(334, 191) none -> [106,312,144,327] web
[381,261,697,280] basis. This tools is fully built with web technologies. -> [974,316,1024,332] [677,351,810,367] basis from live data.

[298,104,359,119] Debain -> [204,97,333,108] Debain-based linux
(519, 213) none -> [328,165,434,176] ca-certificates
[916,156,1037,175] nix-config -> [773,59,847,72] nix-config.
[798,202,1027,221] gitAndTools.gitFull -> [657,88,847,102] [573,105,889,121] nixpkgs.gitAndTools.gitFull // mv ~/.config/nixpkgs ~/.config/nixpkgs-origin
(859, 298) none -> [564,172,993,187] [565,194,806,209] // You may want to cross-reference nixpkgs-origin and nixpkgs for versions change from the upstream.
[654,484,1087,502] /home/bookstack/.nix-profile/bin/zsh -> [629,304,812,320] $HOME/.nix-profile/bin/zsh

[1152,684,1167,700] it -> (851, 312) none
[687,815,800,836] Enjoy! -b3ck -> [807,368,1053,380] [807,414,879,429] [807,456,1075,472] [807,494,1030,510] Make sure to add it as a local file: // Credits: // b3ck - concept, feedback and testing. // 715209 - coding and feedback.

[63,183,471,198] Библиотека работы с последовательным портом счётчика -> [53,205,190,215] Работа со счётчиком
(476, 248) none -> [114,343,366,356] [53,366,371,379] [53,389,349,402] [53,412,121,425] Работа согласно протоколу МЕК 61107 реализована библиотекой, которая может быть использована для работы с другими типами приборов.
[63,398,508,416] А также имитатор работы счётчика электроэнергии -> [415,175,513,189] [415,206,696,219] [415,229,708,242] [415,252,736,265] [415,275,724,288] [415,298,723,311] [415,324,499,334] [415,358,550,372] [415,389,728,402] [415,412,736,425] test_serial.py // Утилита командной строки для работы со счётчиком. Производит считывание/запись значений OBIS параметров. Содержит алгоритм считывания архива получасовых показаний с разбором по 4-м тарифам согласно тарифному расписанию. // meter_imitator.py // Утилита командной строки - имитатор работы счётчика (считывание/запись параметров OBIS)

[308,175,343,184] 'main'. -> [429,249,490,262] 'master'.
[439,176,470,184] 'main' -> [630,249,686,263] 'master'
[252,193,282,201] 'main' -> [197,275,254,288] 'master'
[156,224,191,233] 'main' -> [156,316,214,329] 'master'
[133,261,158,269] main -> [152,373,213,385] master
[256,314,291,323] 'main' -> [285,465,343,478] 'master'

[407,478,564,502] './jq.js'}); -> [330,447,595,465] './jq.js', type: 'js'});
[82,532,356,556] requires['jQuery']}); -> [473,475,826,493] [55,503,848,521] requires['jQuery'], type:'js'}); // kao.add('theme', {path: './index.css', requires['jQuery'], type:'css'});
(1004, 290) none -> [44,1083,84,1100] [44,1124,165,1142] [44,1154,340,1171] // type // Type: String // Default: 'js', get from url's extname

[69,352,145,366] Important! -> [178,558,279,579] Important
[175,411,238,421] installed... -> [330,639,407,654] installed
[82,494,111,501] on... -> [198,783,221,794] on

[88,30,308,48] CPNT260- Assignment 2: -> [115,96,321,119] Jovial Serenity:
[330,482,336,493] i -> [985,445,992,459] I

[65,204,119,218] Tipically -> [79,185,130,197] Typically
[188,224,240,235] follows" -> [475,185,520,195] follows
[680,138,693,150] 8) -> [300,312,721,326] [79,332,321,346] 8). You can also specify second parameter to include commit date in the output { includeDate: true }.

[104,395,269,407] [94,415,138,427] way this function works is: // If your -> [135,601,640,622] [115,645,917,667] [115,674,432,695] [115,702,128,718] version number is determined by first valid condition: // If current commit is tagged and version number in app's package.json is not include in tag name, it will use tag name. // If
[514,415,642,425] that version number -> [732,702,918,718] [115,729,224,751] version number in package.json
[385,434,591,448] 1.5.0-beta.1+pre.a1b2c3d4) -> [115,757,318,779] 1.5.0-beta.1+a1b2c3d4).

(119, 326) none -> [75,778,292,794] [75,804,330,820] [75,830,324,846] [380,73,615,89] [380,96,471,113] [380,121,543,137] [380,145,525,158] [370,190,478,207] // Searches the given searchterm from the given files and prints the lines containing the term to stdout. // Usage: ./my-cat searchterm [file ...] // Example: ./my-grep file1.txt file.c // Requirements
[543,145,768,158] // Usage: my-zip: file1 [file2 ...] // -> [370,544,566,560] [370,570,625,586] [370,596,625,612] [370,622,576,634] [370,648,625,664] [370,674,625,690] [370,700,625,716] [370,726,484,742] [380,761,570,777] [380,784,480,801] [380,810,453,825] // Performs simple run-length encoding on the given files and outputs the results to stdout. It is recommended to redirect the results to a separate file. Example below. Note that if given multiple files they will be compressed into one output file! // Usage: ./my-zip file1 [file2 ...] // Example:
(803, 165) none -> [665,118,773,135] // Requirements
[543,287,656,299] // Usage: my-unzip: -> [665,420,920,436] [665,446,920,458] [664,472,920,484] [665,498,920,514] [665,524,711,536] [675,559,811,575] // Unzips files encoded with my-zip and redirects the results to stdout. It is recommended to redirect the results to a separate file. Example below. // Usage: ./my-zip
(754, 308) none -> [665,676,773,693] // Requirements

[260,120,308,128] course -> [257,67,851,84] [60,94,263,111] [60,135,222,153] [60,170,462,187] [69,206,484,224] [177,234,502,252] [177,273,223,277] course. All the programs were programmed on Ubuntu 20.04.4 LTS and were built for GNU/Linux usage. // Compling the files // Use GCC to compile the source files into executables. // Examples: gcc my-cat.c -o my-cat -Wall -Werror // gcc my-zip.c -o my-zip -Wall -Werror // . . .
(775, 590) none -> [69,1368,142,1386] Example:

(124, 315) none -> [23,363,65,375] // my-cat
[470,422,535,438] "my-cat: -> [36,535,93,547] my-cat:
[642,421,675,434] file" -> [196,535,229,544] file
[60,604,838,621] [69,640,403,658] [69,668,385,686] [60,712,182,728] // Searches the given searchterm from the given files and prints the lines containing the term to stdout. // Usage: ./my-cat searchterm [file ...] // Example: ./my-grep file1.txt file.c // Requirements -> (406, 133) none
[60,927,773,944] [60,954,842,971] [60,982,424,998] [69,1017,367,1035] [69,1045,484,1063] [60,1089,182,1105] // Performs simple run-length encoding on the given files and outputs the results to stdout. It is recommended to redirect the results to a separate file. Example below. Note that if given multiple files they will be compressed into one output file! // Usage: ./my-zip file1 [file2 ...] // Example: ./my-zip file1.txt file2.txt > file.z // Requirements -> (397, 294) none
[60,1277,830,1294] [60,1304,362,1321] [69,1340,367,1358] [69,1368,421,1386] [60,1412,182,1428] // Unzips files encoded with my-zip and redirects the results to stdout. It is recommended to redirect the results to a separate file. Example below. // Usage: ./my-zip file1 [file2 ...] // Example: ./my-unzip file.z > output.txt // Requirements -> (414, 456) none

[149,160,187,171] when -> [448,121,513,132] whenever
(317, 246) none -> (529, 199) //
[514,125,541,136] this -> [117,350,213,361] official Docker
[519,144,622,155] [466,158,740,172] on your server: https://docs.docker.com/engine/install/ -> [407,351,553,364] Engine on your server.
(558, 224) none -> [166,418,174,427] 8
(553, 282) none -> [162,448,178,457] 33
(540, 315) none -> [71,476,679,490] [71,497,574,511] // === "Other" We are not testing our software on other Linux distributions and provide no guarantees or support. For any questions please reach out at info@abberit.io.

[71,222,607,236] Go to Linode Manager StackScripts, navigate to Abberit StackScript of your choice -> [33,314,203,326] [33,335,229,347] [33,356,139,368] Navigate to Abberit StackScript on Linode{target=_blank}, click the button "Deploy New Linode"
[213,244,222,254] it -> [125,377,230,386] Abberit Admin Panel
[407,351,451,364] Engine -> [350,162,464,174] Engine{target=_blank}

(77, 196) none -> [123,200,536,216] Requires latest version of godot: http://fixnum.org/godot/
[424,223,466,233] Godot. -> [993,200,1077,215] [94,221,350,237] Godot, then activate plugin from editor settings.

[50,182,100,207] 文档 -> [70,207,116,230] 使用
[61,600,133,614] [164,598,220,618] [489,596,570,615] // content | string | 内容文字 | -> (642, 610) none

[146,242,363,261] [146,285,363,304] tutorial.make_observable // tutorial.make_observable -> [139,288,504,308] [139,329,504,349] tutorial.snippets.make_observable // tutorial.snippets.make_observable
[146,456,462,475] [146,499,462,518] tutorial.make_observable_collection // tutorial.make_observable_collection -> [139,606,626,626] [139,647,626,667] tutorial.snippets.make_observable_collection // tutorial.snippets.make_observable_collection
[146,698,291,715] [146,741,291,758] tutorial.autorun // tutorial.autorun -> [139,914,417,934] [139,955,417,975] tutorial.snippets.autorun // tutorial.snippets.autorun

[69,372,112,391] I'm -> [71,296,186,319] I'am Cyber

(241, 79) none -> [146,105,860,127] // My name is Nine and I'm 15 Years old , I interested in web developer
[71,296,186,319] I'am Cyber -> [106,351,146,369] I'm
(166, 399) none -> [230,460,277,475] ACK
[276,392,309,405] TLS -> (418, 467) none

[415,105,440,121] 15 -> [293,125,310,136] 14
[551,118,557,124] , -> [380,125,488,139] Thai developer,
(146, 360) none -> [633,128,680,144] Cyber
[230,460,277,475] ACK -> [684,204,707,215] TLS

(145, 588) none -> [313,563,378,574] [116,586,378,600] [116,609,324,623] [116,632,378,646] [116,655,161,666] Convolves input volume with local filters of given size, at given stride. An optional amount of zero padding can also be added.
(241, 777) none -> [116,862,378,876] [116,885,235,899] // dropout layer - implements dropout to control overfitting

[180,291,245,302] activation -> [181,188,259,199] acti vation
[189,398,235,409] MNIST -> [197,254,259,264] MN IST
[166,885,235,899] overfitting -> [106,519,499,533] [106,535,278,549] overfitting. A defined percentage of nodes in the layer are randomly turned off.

• • • • • • •

> Assignment
What you return should be exactly the lines above, starting at the one with "(241, 79) none" and ending at the one with "[189,398,235,409] MNIST ->", and nothing else.

> Answer space
(241, 79) none -> [146,105,860,127] // My name is Nine and I'm 15 Years old , I interested in web developer
[71,296,186,319] I'am Cyber -> [106,351,146,369] I'm
(166, 399) none -> [230,460,277,475] ACK
[276,392,309,405] TLS -> (418, 467) none

[415,105,440,121] 15 -> [293,125,310,136] 14
[551,118,557,124] , -> [380,125,488,139] Thai developer,
(146, 360) none -> [633,128,680,144] Cyber
[230,460,277,475] ACK -> [684,204,707,215] TLS

(145, 588) none -> [313,563,378,574] [116,586,378,600] [116,609,324,623] [116,632,378,646] [116,655,161,666] Convolves input volume with local filters of given size, at given stride. An optional amount of zero padding can also be added.
(241, 777) none -> [116,862,378,876] [116,885,235,899] // dropout layer - implements dropout to control overfitting

[180,291,245,302] activation -> [181,188,259,199] acti vation
[189,398,235,409] MNIST -> [197,254,259,264] MN IST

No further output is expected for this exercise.